初恋の相手を私なんぞに攫われて。それが分かったらウィリアム殿下はさぞかし…」
では、ロッシュ殿との調整はお願いします、そう言ってルークは消えて行った。
ルークの消えた後には微かに風が舞った。
俺は1人で笑った。
あんな風にワルぶっているが、俺はルークの事を子供の頃からよく知っている。妹思いのいい奴なのだ。きっとルークには政治に巻き込まれているシェリルの姿がゾーイと重なって見えるのだろう。
クリムドールとの約束をきちんと守るためにも、これ以上シェリルを争いに巻き込ませないためにも、ルークは褒賞としてさっさとシェリルを連れ去って行く。ルークはシェリルを自分の愛人にしたりせず、どこか静かな所で、ひっそりと幸せに暮らせる様に計らうはずだ。
ルーク。
お前、やはり切れ者と言われるロッシュ宰相の後釜にピッタリだよ。
世話をかけるけどよろしく頼む。
俺はルークの消えていった方を見つめた。
後日、俺はクリムドール元伯爵家の処罰を発表した。
もちろん、俺と父の国王、ロッシュ宰相とで決めた事だ。
クリムドール元伯爵と一連の出来事に加担した者達、弟、息子達は国家叛逆罪で大昔から決められている刑罰を与えた。
額に黒い大きな星型の刺青を入れ、馬に乗せられて王都を引き回し、極寒の地に送られる。そして、北の辺境にある古城の塔に送られて残りの日々を過ごすというものだ。
全ての魔力は封じられるので、皆、ただ塔の中の小さな部屋で生きているだけの過酷な日々となる。
事件には関係していないと分かった親族達にも大昔の刑罰通りに実行した。黒い星形の刺青は手の甲や首筋など少し目立たない場所に。そして、血の繋がりの濃さで古城の塔に入れられる期間を決めた。塔を出ても皆、魔力は封じられている上に監視下に置かれるため、復讐などできはしない。
領地も財産も全て没収だ。生きていくのが精一杯の暮らしになる。
父上やロッシュは小さな子供や赤子は刑を与えなくてもいいだろうと言ったが、俺は反対し、しっかりと罰した。可哀想だけどね。
アレックス、ゾーイときちんと向き合わなかった事を俺は後悔してるし、そこから学んだ事もある。
こういう時こそ中途半端な事をしてはいけない。
可哀想でも、辛くても、やらなくてはいけない。
それが、1つの国の頂点に立つ者のあるべき姿なんだ。
そんな厳しい刑罰の中、シェリルだけは修道院送りとし、理由は簡単に、クリムドール元伯爵との取引が成立したため、と発表した。

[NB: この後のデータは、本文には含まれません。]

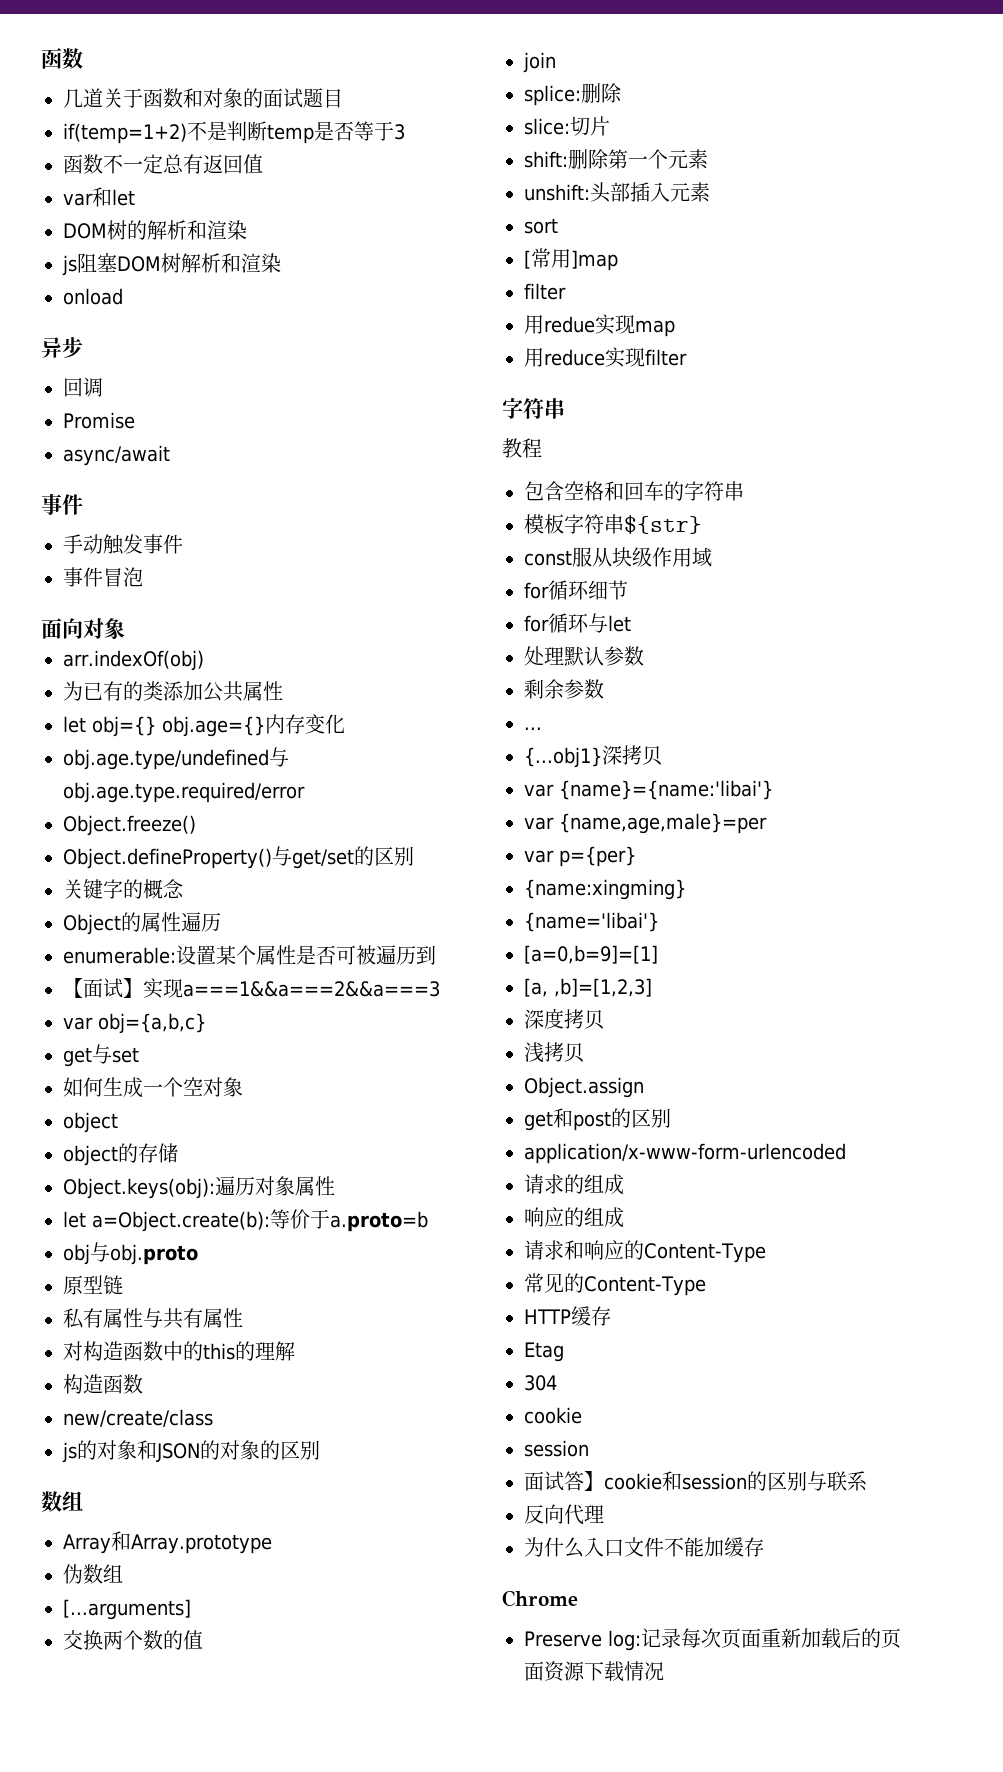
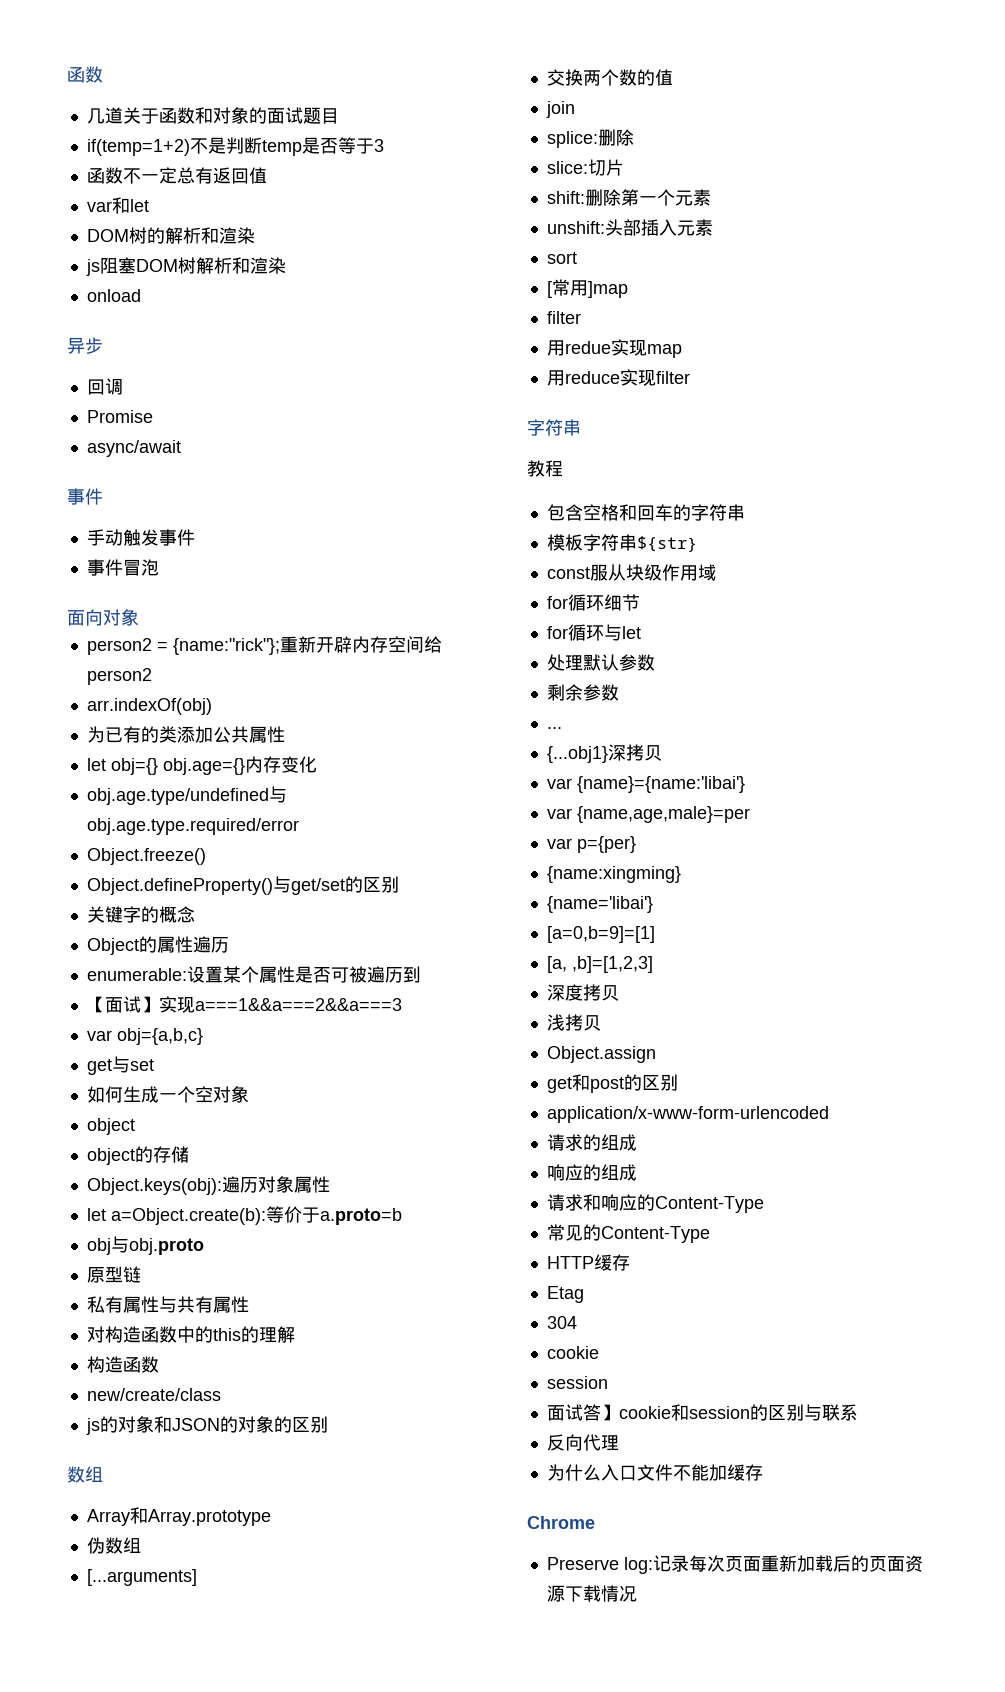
(125, 628) none -> [86,636,442,655] [86,668,152,685] // person2 = {name:"rick"};重新开辟内存空间给person2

いろんな者達がシェリルのいる修道院を俺達から聞き出そうとした。
言うわけないだろう…と思うが、皆、結構ひつこく押してきた。まあ、本当に誰でも手に入れたくなる様な、かわいい娘だったからね。
弟のウィリアムは俺に会いに来た。
そして、泣きながらシェリルを愛しているのだと言った。
「兄上、私は密かにシェリルと会っていたのです。
シェリルが16歳になったら父上と兄上の許しをもらい、結婚しようと2人で約束していたのです。」
ウィリアムはぽろりと涙を落とした。
「兄上、最後に…ほんの少しでいいのです、シェリルに会わせてください。」
ウィリアム、泣き落としは効かないよ…と心の中で思いつつ、俺はウィリアムの肩を抱いた。
「お前も分かっているだろう?それは出来ない。
シェリルは罪人の娘なんだよ。しかも、国家反逆罪という重罪人の娘だ。お前とは結婚は出来ないし、愛人として囲う事も出来ない。もちろん、2度と会う事も叶わない。
辛いよな。
でも、お前は俺の弟だよ。
いずれは王弟殿下、と呼ばれ、俺と共にこの国を導いて行くる男になるんだ。
辛くても、これを乗り越えて前に進め。」
俺の様に…酒に飲まれて堕ちたりするな。
思いっきり泣け。
俺がそばにいてやるから。
小さな声で、そうウィリアムに言った。
ウィリアムは声を出して泣き出した。
「兄上、今だけです。
今だけ泣く事を許してください。
…本当に大好きだったのです。」
バカな大人達のせいで…。
皆、翻弄される。
ウィリアムの背をトントンとしながら、俺はウィリアムが泣き止むのをずっと待った。